City approves two development loans
1 year, 7 months ago By Jamie Busen, QuincyJournal.com and WTAD
Bret Austin to purchase two more downtown properties on Maine Street
A local developer has been approved for two more loans from Quincy's Revolving Loan Committee. The way has now been paved for him to move forward with purchasing 729 and 731 Maine Street.
The loans were approved Thursday afternoon - two for $50,000 each. Bret Austin said there will be more than $100,000 spent of his own funds in addition for the purchase, and while the renovation costs haven't been estimated yet - he knows they will be well over that same number.
729 Maine is the site of D & S Commodities - Austin said that business was staying put. Above that are two apartments.
The northwest corner of 8th and Maine used to be the site of a real estate business, but it has been vacant for more than a year. There are eight apartments in that building with several commercial spots. The parking lot, with 17 spaces, is to the west of the building and is also included in the sale.
Austin said all the apartments are rented and in "decent shape" - but the plan is for Austin Properties to update them one by one as they become vacant. Those updates include obtaining high-efficiency HVAC systems, putting laundry machines in each apartment and restructuring the floor plans.
They'd like the commercial space at 8th and Maine to be utilized as professional office suites - for people who need space but don't need an entire place by themselves. They do have some prospects, he said. Austin added that depending on who the renters are, there could be a few walls put up, but "it's pretty well ready to go. More of the renovation is going to be geared toward the residential part."
That means lots of updates, he said, and possible lofts for 731 Maine.

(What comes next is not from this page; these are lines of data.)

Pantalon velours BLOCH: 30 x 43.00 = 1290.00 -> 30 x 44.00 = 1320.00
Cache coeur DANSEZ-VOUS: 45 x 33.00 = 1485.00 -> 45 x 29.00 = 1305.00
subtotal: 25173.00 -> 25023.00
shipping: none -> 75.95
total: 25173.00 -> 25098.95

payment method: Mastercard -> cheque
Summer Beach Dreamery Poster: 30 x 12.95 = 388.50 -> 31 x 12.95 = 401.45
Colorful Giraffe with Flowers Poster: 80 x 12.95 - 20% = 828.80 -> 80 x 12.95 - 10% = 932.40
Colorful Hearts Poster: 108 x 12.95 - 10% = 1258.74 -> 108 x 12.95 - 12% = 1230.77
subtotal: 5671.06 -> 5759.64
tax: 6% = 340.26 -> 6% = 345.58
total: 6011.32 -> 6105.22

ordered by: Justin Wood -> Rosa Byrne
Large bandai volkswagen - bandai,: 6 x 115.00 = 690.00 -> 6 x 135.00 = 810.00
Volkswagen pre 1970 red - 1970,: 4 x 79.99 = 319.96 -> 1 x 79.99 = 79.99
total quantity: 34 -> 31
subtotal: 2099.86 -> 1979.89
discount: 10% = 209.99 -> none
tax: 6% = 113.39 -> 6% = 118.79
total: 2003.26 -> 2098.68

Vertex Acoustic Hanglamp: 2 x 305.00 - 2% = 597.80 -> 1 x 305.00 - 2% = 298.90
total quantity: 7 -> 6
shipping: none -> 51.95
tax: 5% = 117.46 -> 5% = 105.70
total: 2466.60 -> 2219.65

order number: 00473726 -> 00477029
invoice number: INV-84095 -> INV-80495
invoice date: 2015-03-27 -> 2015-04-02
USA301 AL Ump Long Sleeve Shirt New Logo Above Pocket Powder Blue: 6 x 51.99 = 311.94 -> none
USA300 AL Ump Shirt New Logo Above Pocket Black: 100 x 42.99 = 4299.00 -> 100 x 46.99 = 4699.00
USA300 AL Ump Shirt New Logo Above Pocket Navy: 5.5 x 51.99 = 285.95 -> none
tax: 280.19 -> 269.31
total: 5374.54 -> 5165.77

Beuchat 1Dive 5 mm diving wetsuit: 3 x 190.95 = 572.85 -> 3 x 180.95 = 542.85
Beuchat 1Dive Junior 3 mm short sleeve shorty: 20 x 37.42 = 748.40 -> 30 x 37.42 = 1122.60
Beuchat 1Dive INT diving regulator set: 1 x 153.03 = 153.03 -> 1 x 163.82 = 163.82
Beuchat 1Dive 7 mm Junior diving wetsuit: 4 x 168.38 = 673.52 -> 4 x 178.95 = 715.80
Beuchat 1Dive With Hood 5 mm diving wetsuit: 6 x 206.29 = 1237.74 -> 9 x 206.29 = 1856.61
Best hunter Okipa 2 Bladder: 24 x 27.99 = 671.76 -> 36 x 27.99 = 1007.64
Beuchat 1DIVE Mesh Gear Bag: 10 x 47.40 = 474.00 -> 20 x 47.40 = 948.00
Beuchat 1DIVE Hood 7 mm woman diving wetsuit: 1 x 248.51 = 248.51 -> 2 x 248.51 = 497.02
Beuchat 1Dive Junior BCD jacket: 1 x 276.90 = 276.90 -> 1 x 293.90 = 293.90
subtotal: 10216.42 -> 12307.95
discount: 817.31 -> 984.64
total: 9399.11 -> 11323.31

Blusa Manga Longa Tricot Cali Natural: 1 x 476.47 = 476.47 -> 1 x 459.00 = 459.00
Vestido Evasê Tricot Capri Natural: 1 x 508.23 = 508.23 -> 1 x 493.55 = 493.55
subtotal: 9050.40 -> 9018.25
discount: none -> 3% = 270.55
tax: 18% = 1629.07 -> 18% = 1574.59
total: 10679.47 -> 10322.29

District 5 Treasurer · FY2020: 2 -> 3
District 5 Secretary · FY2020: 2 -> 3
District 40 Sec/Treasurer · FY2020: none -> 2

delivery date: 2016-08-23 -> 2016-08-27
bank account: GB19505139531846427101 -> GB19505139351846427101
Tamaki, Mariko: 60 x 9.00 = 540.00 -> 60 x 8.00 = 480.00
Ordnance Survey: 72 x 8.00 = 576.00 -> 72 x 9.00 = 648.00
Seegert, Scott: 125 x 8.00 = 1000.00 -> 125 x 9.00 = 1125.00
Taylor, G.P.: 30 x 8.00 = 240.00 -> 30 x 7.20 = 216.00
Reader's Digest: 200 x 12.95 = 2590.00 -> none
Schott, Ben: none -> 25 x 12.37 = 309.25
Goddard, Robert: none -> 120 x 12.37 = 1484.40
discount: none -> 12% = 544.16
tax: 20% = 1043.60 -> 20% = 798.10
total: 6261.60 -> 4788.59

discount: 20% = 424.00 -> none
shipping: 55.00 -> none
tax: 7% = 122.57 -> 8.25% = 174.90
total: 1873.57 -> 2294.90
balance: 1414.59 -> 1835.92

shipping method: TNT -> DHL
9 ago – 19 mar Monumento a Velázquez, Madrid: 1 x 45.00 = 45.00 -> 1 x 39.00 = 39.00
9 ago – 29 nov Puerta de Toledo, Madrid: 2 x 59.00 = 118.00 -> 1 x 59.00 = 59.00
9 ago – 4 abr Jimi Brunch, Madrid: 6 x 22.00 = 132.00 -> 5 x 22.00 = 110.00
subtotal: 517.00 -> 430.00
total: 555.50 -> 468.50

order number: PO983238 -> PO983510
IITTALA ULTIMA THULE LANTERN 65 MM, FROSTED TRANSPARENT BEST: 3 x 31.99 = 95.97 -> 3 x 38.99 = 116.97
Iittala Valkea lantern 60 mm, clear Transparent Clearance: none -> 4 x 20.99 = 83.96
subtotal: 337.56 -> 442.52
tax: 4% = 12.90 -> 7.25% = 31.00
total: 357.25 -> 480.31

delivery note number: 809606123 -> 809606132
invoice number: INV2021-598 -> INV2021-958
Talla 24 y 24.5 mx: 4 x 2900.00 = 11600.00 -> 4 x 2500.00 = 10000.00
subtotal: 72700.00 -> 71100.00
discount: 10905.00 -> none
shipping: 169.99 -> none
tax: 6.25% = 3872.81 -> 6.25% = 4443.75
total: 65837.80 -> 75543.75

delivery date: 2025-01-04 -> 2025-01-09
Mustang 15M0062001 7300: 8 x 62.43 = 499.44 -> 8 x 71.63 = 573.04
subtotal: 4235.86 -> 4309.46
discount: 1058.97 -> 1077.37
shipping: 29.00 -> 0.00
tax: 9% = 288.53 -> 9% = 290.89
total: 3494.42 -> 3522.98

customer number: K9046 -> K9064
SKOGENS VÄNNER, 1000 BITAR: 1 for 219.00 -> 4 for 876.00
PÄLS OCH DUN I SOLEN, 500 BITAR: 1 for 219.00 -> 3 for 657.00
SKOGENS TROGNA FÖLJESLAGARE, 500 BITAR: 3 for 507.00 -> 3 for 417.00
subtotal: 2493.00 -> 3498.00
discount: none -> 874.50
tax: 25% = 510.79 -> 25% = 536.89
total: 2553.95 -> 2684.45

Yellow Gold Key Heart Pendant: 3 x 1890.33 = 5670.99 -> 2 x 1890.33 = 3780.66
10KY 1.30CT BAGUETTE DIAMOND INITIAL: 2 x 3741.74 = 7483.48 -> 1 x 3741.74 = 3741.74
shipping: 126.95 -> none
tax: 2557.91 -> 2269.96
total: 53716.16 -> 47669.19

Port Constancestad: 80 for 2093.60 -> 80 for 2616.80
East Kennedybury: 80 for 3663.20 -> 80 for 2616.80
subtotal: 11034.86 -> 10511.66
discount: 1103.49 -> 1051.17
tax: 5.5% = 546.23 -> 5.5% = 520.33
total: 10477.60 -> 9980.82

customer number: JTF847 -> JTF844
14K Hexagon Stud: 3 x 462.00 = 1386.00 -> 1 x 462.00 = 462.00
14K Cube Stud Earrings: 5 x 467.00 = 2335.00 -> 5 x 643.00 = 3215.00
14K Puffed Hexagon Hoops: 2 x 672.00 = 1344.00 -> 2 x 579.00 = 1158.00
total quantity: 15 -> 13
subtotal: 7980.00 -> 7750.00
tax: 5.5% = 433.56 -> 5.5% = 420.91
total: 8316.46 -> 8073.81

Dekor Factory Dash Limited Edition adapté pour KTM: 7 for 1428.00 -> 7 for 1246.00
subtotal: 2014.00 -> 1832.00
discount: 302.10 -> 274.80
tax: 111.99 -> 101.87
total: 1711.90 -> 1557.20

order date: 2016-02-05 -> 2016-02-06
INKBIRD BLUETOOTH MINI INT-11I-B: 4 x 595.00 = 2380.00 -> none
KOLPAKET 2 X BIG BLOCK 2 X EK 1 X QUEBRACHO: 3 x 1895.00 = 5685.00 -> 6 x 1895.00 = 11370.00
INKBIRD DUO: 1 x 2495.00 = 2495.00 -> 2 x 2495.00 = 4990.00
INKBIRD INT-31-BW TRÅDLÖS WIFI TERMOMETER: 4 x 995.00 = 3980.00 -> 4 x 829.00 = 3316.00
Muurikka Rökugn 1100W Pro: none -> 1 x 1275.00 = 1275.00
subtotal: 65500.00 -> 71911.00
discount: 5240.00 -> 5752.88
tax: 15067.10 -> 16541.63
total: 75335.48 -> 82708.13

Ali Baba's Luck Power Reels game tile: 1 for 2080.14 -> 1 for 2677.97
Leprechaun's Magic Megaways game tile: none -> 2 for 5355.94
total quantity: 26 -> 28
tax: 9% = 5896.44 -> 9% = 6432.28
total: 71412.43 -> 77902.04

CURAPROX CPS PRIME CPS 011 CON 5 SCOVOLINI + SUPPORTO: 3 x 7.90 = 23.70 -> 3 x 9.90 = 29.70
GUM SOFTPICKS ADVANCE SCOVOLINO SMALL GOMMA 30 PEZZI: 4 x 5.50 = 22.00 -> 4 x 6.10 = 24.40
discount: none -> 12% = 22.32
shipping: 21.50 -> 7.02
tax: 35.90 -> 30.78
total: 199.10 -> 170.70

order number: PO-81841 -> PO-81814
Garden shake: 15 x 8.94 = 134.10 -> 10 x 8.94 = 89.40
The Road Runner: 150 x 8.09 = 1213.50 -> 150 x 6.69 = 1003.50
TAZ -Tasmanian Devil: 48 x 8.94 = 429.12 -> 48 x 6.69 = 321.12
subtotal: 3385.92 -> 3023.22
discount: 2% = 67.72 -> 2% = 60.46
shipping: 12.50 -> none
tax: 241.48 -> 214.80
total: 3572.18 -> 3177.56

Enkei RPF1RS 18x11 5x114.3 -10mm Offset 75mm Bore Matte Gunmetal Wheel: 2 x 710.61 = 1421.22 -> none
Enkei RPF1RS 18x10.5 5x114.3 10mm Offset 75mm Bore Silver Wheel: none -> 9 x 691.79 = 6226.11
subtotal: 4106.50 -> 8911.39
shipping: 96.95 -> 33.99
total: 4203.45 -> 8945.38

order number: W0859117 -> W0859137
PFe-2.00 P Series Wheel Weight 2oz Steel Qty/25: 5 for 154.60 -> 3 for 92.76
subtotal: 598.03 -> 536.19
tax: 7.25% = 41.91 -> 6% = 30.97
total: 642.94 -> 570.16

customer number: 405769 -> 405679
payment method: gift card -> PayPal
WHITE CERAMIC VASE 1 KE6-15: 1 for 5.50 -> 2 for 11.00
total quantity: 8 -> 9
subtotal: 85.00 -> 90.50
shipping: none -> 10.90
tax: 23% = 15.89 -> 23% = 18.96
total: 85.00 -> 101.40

"In order to get our downtown where we want it to be as a City, we need more apartments," Austin said. "We need good, quality residential ... fixed up, renovated, safe and secure with parking."
Austin said the properties - especially 8th and Maine - have everything he looks for when purchasing downtown buildings.
"It has a commercial and residential mix, it's in a very high-profile location and it's a beautiful building with its own parking lot," he said. "Those are the biggies, if we think about the type we want."
Austin said that one of the thoughts he keeps coming back to when it comes to the downtown is that moving forward is key. The quality and quantity of the residential places people can live downtown is vital.
"We want to be moving the neighborhood forward," he said. "It can't be just shops that close at 5:30 p.m. and there's nothing else going on. Good residents will support the restaurants and bars and night life - the stuff that has really taken off. It's been a great change for the downtown."
His renovation plan has two phases, the first of which will be completed by February. The second phase, which is the renovation of the apartments, is slated to be complete by the end of 2014.
Last month, Austin was approved for two loans totaling $60,000 for buildings at 601 Maine, 104 North Sixth and 607-611 Maine.
The revolving loan fund's goal is to stimulate preservation and revitalization of the historic district. The objective is to assist, not replace, conventional financing. According to its brochure, the program provides low-interest loans at a 3 percent interest rate.